For low-income families, foods like nuggets can be a reliable source of joy when other sources are out of reach. The low-income parents she interviewed were used to saying “no” to their children many times a day, but “food was one of the few things they could say yes to,” Fielding-Singh said. “There are few other things in life that you can buy your kids that they really like and that give instant gratification.”
Chicken nuggets are also a food that many children will reliably eat, a major concern for families who can’t afford to waste food, Fielding-Singh said. Meanwhile, many neurodivergent people – children And adults – Appreciate the predictability of processed foods like nuggets.
There is also the problem of timing. With dual income families Increasing ideals — and work hours are often long and unpredictable — few families have someone at home during the day who can reliably prepare a complicated meal.
“We like to think of convenience foods as a band-aid to the problem of people not having enough time to prepare the food they want to eat,” said Marcia Chatelainis a professor of African Studies at the University of Pennsylvania and an author Franchise: Black America’s Golden Arches.
And instead of blaming parents for feeding their kids processed chicken, Fielding-Singh says, we should focus on the forces that “work against parents helping them provide a nutritious diet for their children,” including aggressive food-industry marketing, inadequate SNAP allocations, and lack of access to whole foods.
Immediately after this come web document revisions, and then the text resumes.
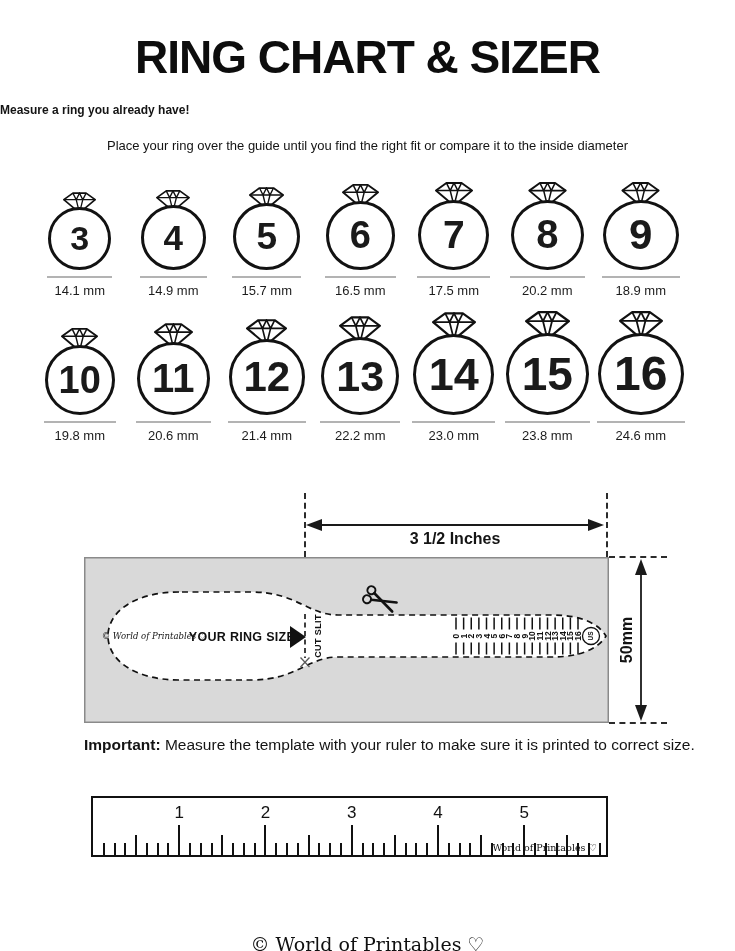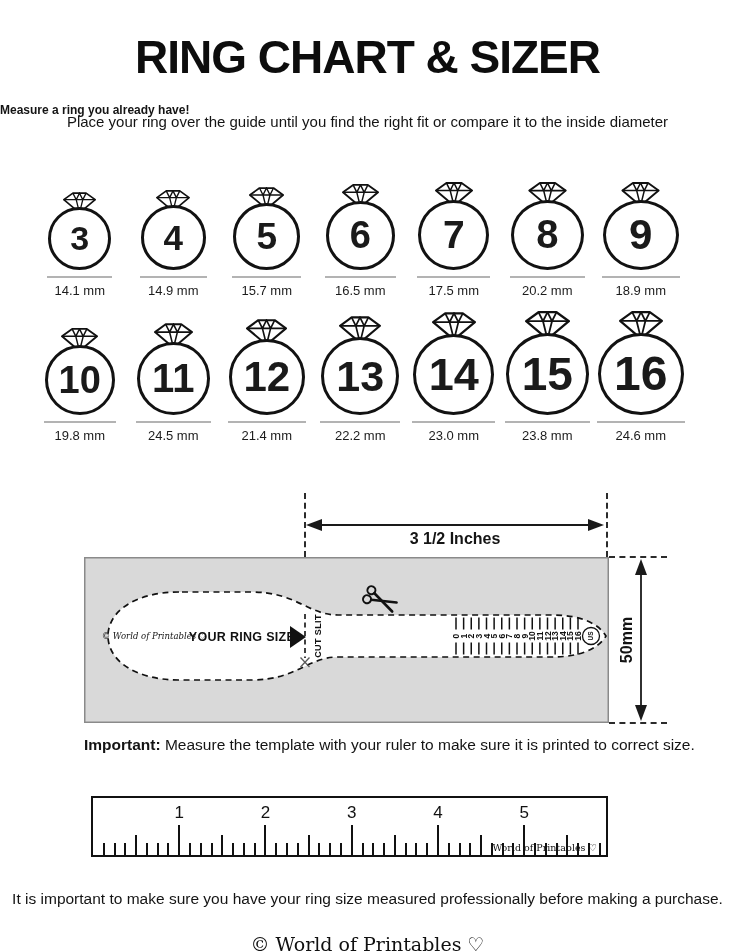"Place your ring over the" .intro-text { font-size: 15px -> 13px; top: 113px -> 138px }
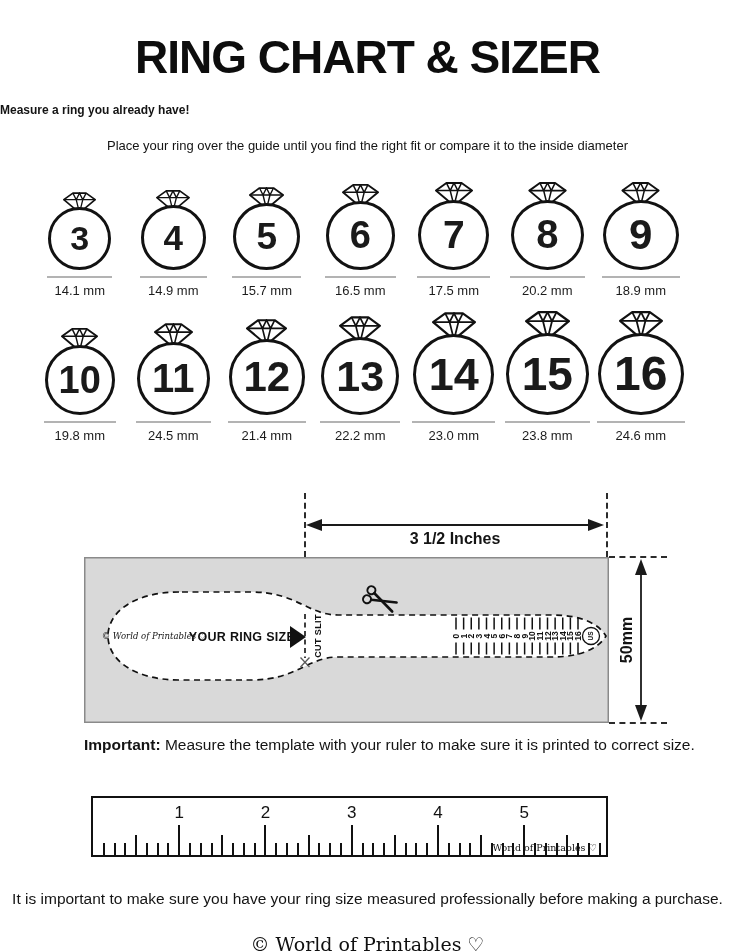"24.5 mm" div.ring-mm { text: 24.5 -> 20.6 }
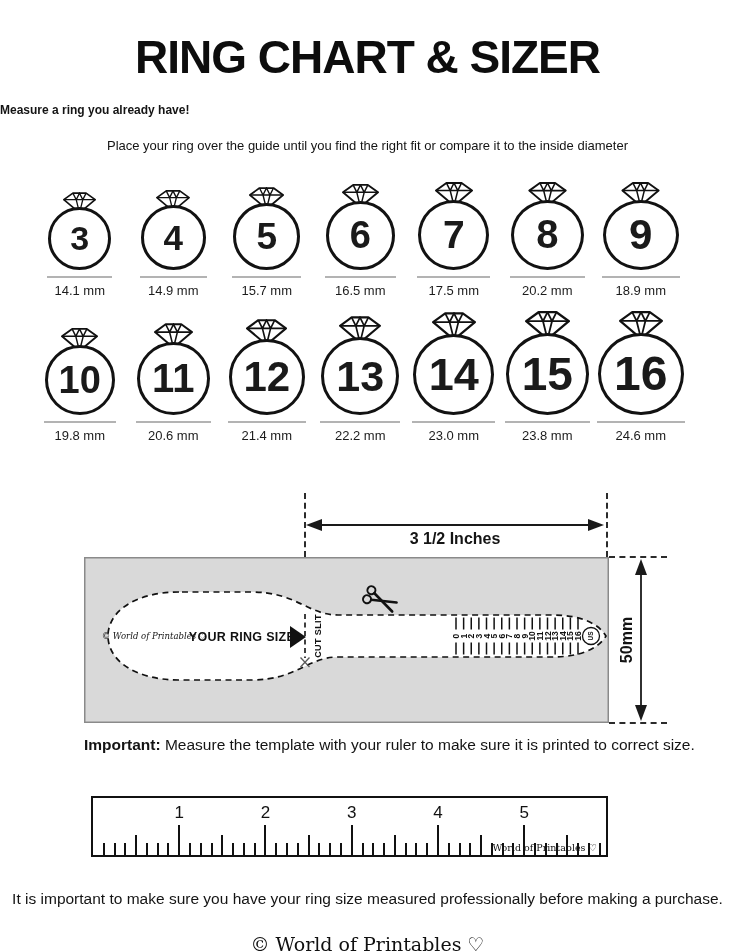"It is important to make" div.abs { html: <div>It is important to make sure you have your ring size measured professionally before making a purchase.</div> -> none }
However we think about the chicken nugget and its role in American family life, one thing is certain: The nugget itself isn’t going anywhere. Since Robert Baker’s “Chicken Stick,” processed chicken products have only increased, Dino shaped nuggetsNuggets Coated with cauliflowerAnd even high-end versions Top with caviar.
Rood said chickens are cheap to raise, easy to transport and tasty for foods around the world. “I just envision a very smooth future for all of us.”